Post-operative hospital care generally lasts five days. Return to routine daily activity occurs progressively, though early walking is common. Post-operative home care is managed for each patient, with pain medication and activity guidelines. Clinic follow-up begins six weeks after surgery and continues as needed.
Spinal fusion surgery can result in complications. The highest risk, neurological deficits (loss of motor and sensory function), can be minimized by the use of intraoperative neuromonitoring. Electrodes painlessly attached to the patient allow the surgeon to watch moment-to-moment changes within the nervous system while working to align the spine. When a signal is received through the electrodes, adjustments can be made before problems occur. Less-common surgical risks include wound infection (1%), pseudoarthroses or non-healing of the fused bone (1-2%), and hardware failure or prominence (10-15%).

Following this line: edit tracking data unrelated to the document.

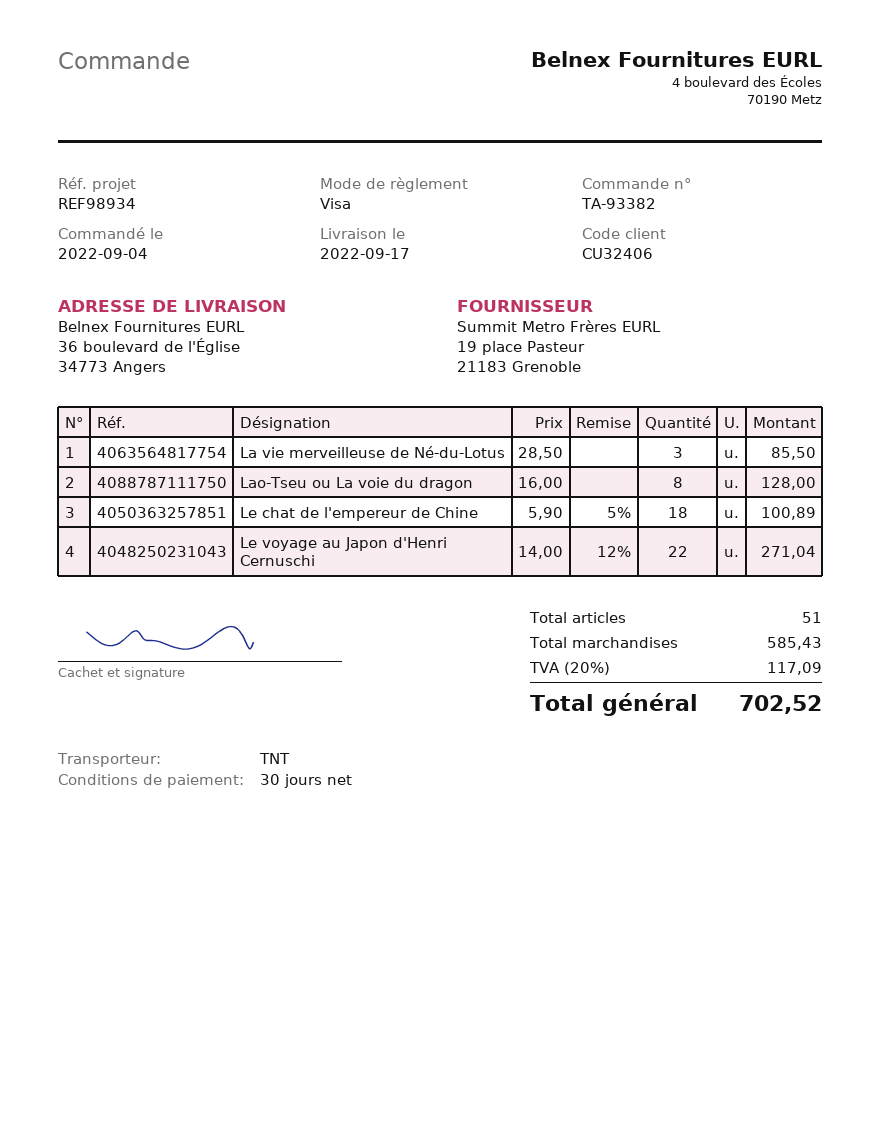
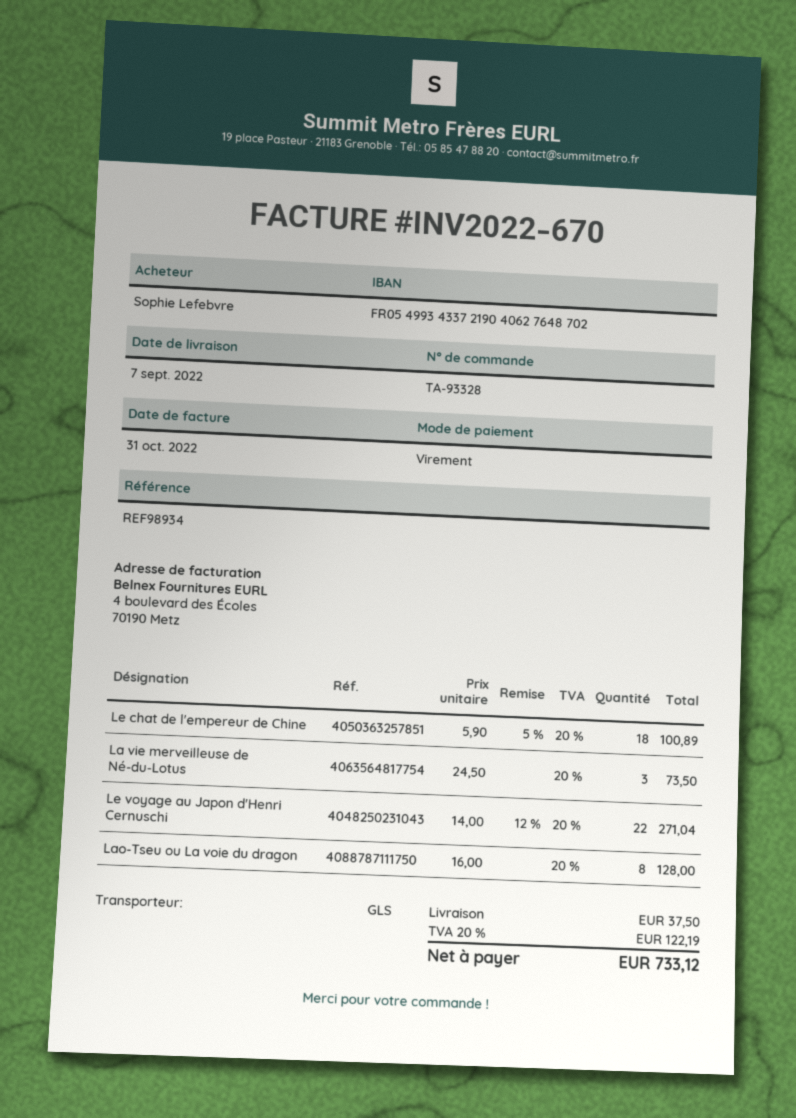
order number: TA-93382 -> TA-93328
delivery date: 2022-09-17 -> 2022-09-07
payment method: Visa -> bank transfer
shipping method: TNT -> GLS
La vie merveilleuse de Né-du-Lotus: 3 x 28.50 = 85.50 -> 3 x 24.50 = 73.50
shipping: none -> 37.50
tax: 20% = 117.09 -> 20% = 122.19
total: 702.52 -> 733.12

The natural progression of scoliosis depends on the curve size and skeletal maturity. Curves greater than 25 degrees may worsen in a skeletally immature patient. Thoracic curves greater than 50 degrees and lumbar curves greater than 30 degrees may worsen after skeletal maturity at one degree each year. Thoracic curves greater than 75 degrees can cause lung problems.
Scoliosis can be a serious orthopaedic problem but can be successfully managed by observation, monitoring, bracing, and surgical intervention when necessary. Proper selection of a fellowship-trained pediatric orthopaedic surgeon can ensure thorough management during growth and development of the pediatric spine.